My spiritual journey really began when my atheist father was dying of cancer. Dad, who was extremely intelligent – he was a scientist and self-taught computer maven – but emotionally a bit retarded, loved to bait people, particularly religious people (the more devout, the better). So Dad, all wan and tuckered out like some old dog panting in the sun, says, “God has forsaken me." He utters this soap opera sentiment triumphantly and mockingly, with a bit of sly curiosity as to my reaction.

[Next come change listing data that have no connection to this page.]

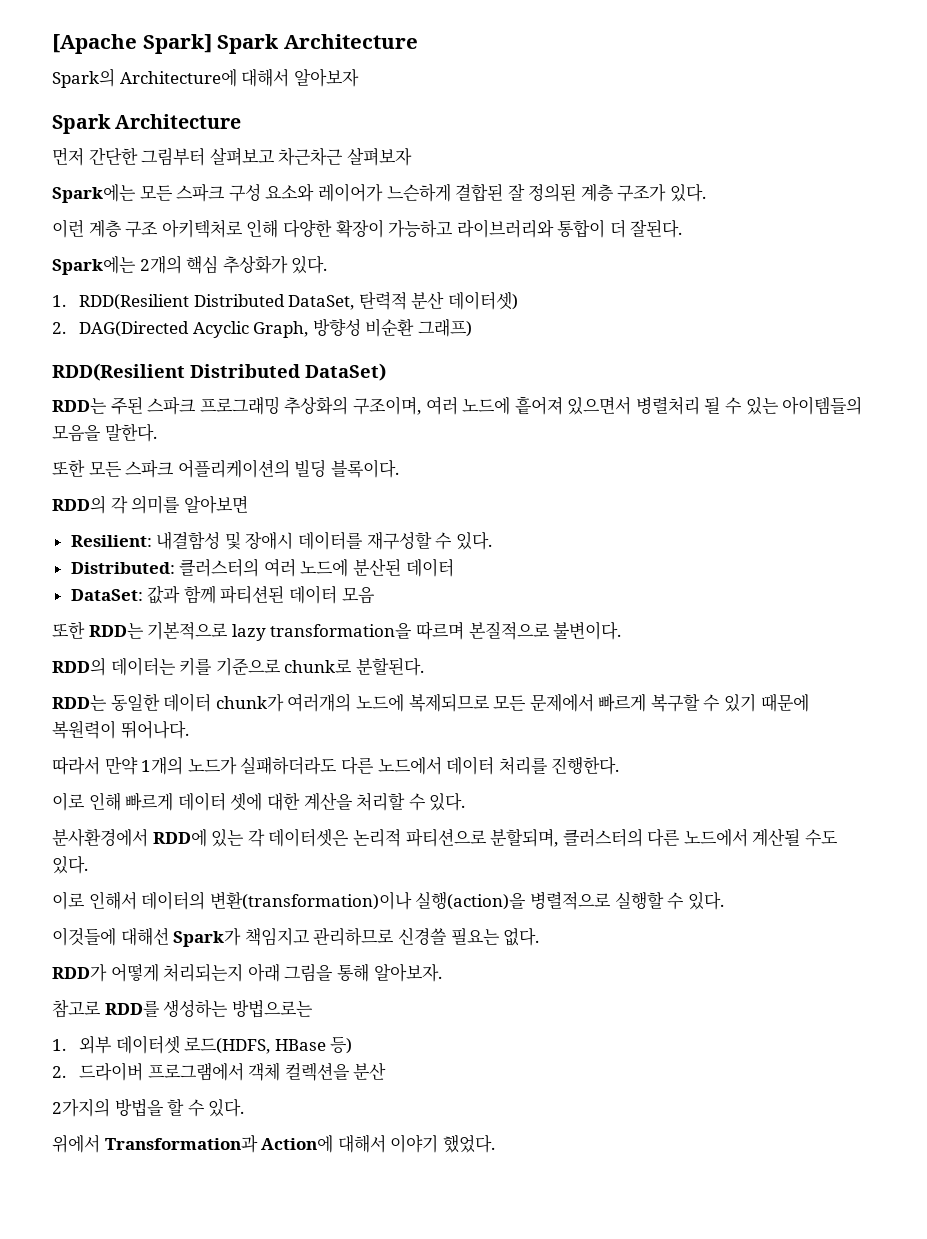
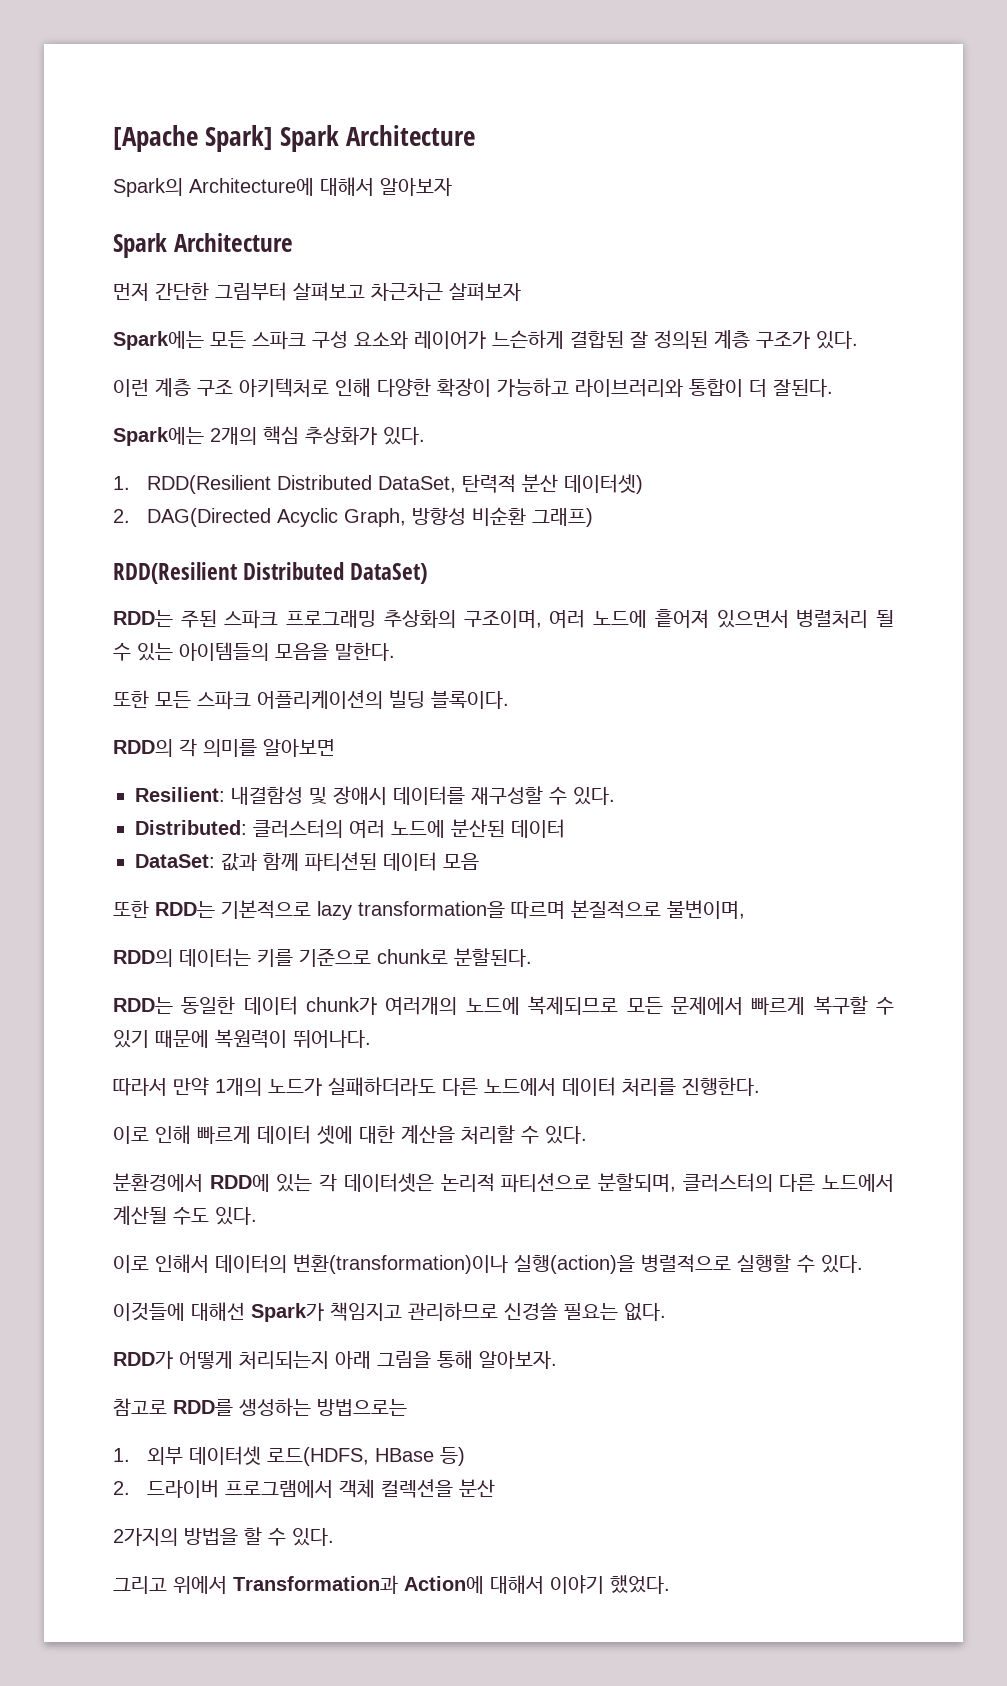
[553,621,622,640] 불변이다. -> [667,900,745,919] 불변이며,
[52,828,148,847] 분사환경에서 -> [113,1173,203,1192] 분환경에서
(245, 1108) none -> [113,1576,167,1594] 그리고

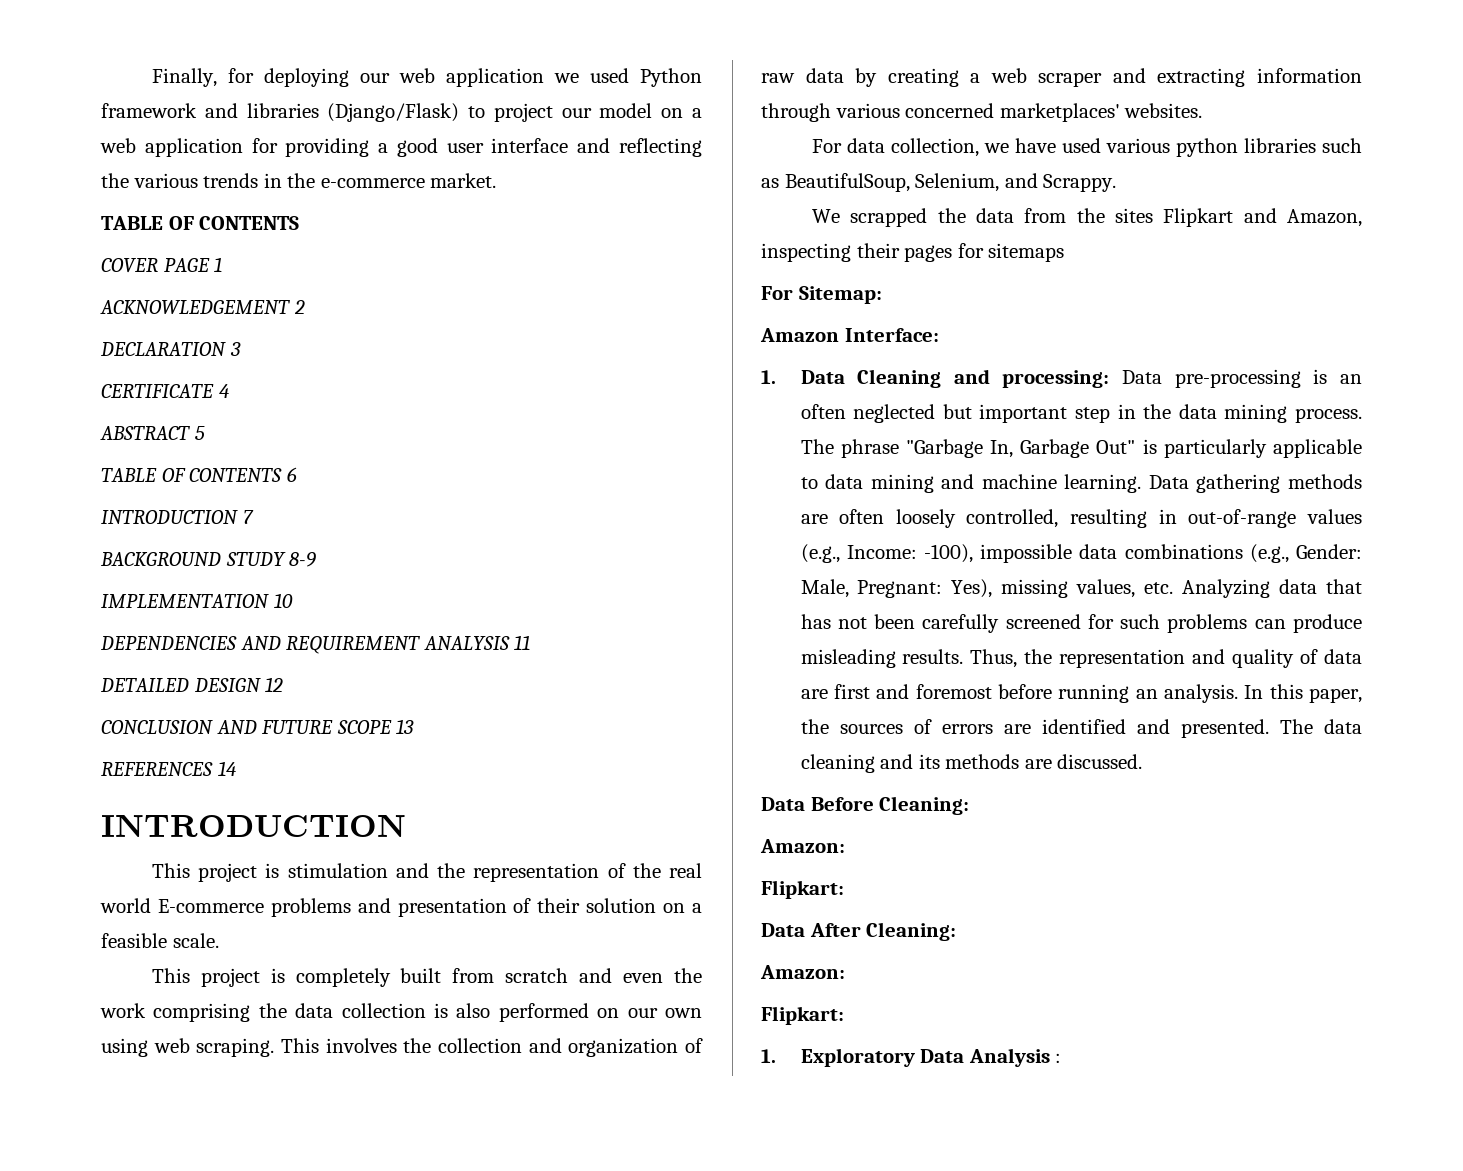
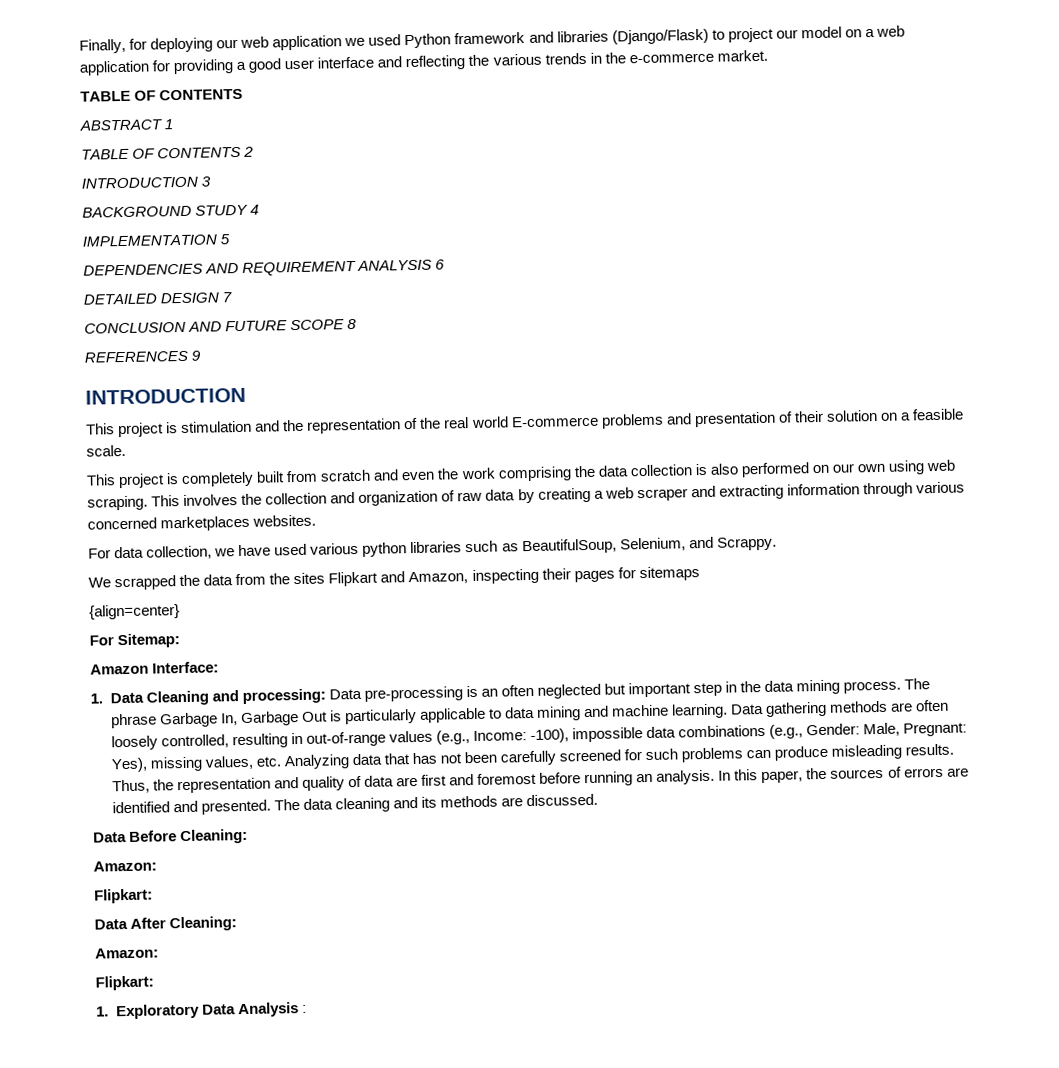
[101,258,210,273] COVER PAGE -> [79,119,163,131] ABSTRACT
[100,300,305,314] [100,342,241,356] [101,384,229,398] [100,426,205,440] [101,467,297,482] [101,510,254,524] // ACKNOWLEDGEMENT 2 // DECLARATION 3 // CERTIFICATE 4 // ABSTRACT 5 // TABLE OF CONTENTS 6 // INTRODUCTION 7 -> [81,146,255,160] [81,176,212,189] // TABLE OF CONTENTS 2 // INTRODUCTION 3
[289,552,317,567] 8-9 -> [250,204,260,215] 4
[273,593,293,608] 10 -> [220,234,231,245] 5
[514,635,531,650] 11 -> [435,259,446,270] 6
[265,677,284,692] 12 -> [222,292,233,303] 7
[396,719,415,734] 13 -> [347,318,358,330] 8
[217,761,236,776] 14 -> [191,350,202,361] 9
[999,103,1120,122] marketplaces' -> [160,515,251,532] marketplaces
(1065, 252) none -> [89,604,180,620] // {align=center}
[905,439,983,458] "Garbage -> [159,712,218,728] Garbage
[1096,440,1136,454] Out" -> [301,711,328,722] Out

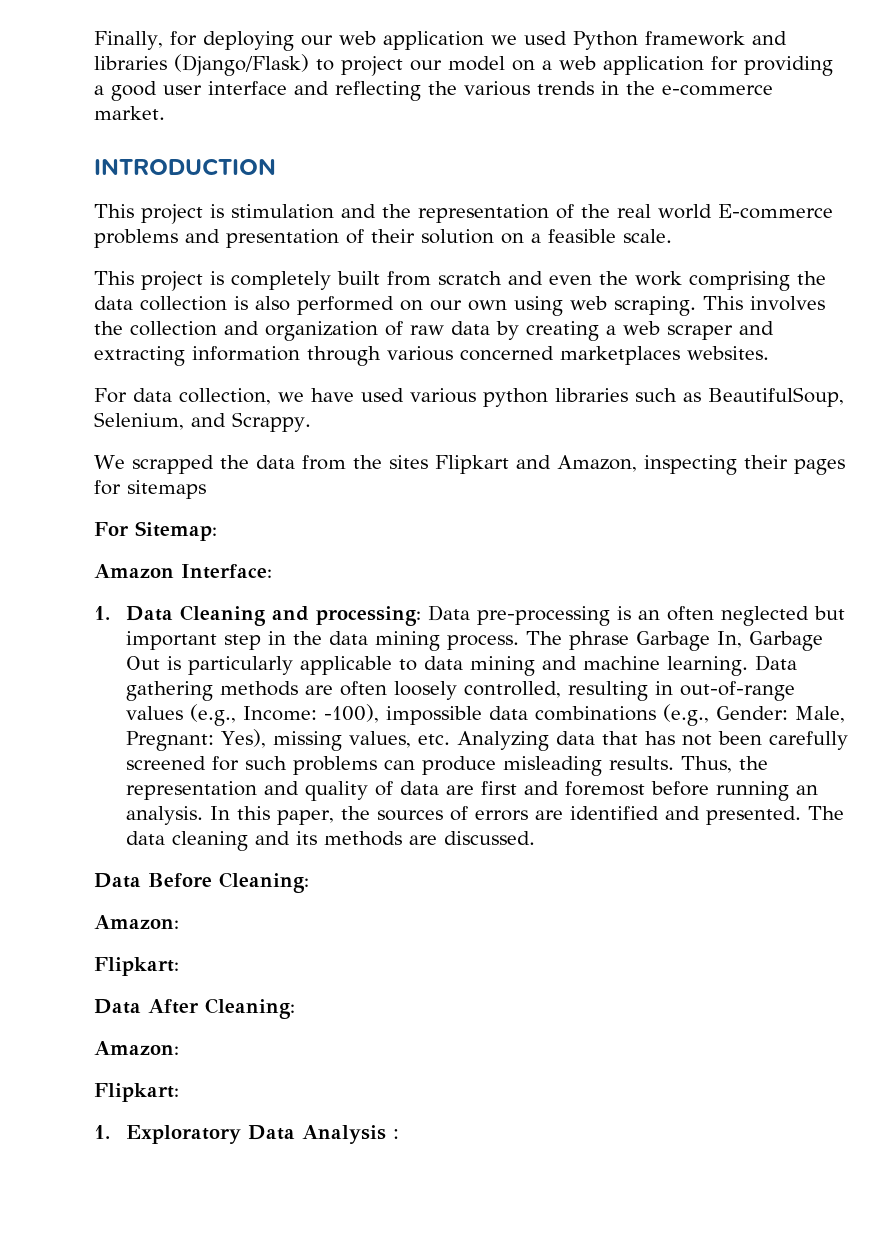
[80,88,244,102] [79,119,174,131] [81,146,255,160] [81,176,212,189] [82,204,260,218] [82,234,231,247] [83,259,446,276] [83,292,233,305] [84,318,358,334] [84,350,202,363] // TABLE OF CONTENTS // ABSTRACT 1 // TABLE OF CONTENTS 2 // INTRODUCTION 3 // BACKGROUND STUDY 4 // IMPLEMENTATION 5 // DEPENDENCIES AND REQUIREMENT ANALYSIS 6 // DETAILED DESIGN 7 // CONCLUSION AND FUTURE SCOPE 8 // REFERENCES 9 -> (165, 113) none
[89,604,180,620] // {align=center} -> (206, 489) none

Raised an atheist, I’d never laid eyes on a Bible, nor attended church except once when a neighbor re-kindled my mother’s agnosticism with visions of my tender soul burning in hell and convinced her to let me attend church one Sunday. I must’ve evinced some interest in going back because sometime thereafter, Dad dropped me off at the door of a church picked at random, apparently so he’d be off the hook if I did indeed burn in hell. I was about ten and I sat alone in the pew, not knowing what to do and feeling that everyone was staring at me. (They probably were). I felt so alienated by the whole experience that my burgeoning spirituality was completely extinguished. (Could Dad have been that Machiavellian?) When we moved to the buckle of the Bible belt, I suffered through school prayer and the inevitable Southern nice-to-meet-you-what-church-do-you-attend introductions. After escaping to Manhattan, I led a dissipated life by most standards, although I felt quite the liberated woman. I remained steadfast in my cynicism about God and the people who believed in him until, in my mid-thirties, I quit trying to fill my God-sized hole with alcohol, and became open to the idea of a Higher Power.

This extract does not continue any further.